Oltre alla comunicazione verbale, l’alterazione contamina anche le altre dimensioni: i vestiti non sono cuciti ma tagliati, i cibi non vengono mangiati ma vomitati, il genitore non si occupa del figlio ma viceversa, l’amore si traveste da insegnamento e la fisicità si corona solo attraverso un desiderio obliquo.
Il romanzo scorre intenso, polposo, ciò che stupisce è la padronanza stilistica di Viola Di Grado.
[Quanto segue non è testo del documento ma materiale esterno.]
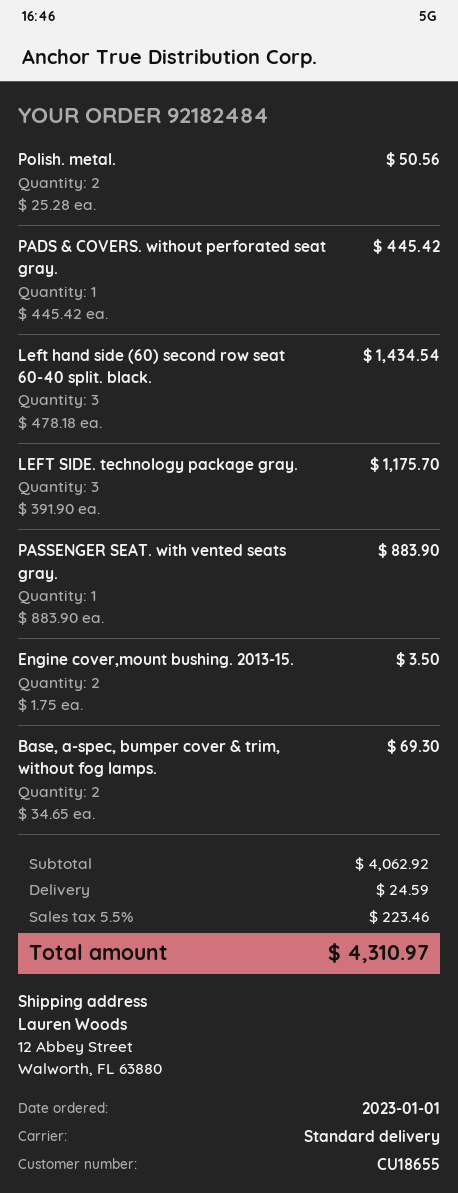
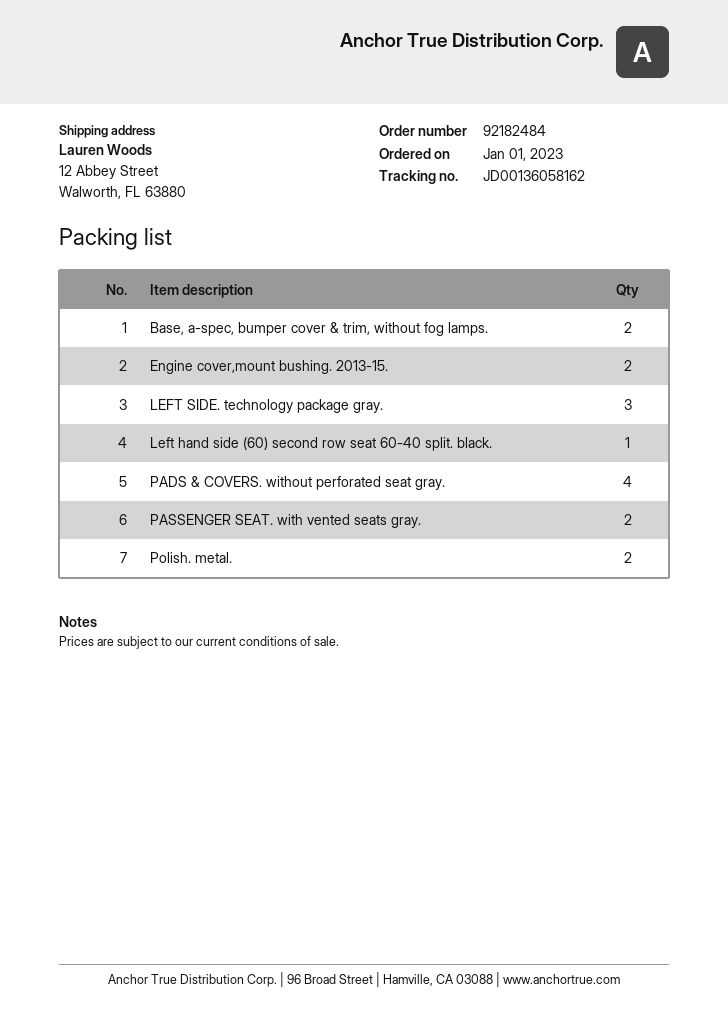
PADS & COVERS. without perforated seat gray.: 1 -> 4
Left hand side (60) second row seat 60-40 split. black.: 3 -> 1
PASSENGER SEAT. with vented seats gray.: 1 -> 2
La sua è una lingua fatta di immagini, sensazioni, evocazioni, una lingua che, come recita la seconda di copertina, riesce a mantenere intatta la forza poetica senza rinunciare alla storia.
E chiudendo coi i luoghi, ecco un assaggio della fredda città dove vive Camelia, la città dove l’inverno è cominciato da così tanto tempo che nessuno è abbastanza vecchio da aver visto cose c’era prima: «Leeds è come quei padroni che sventolano sadicamente un pezzo di carne davanti al cane e poi se lo mangiano, quando esci vedi quel sole appeso al cielo e diventi più felice. Pensi “Forse la neve finirà”, chiudi gli occhi per sentirli scaldare, invece il sole se n’è già andato, lasciando il cielo opaco e bianchiccio come una coscia di pollo».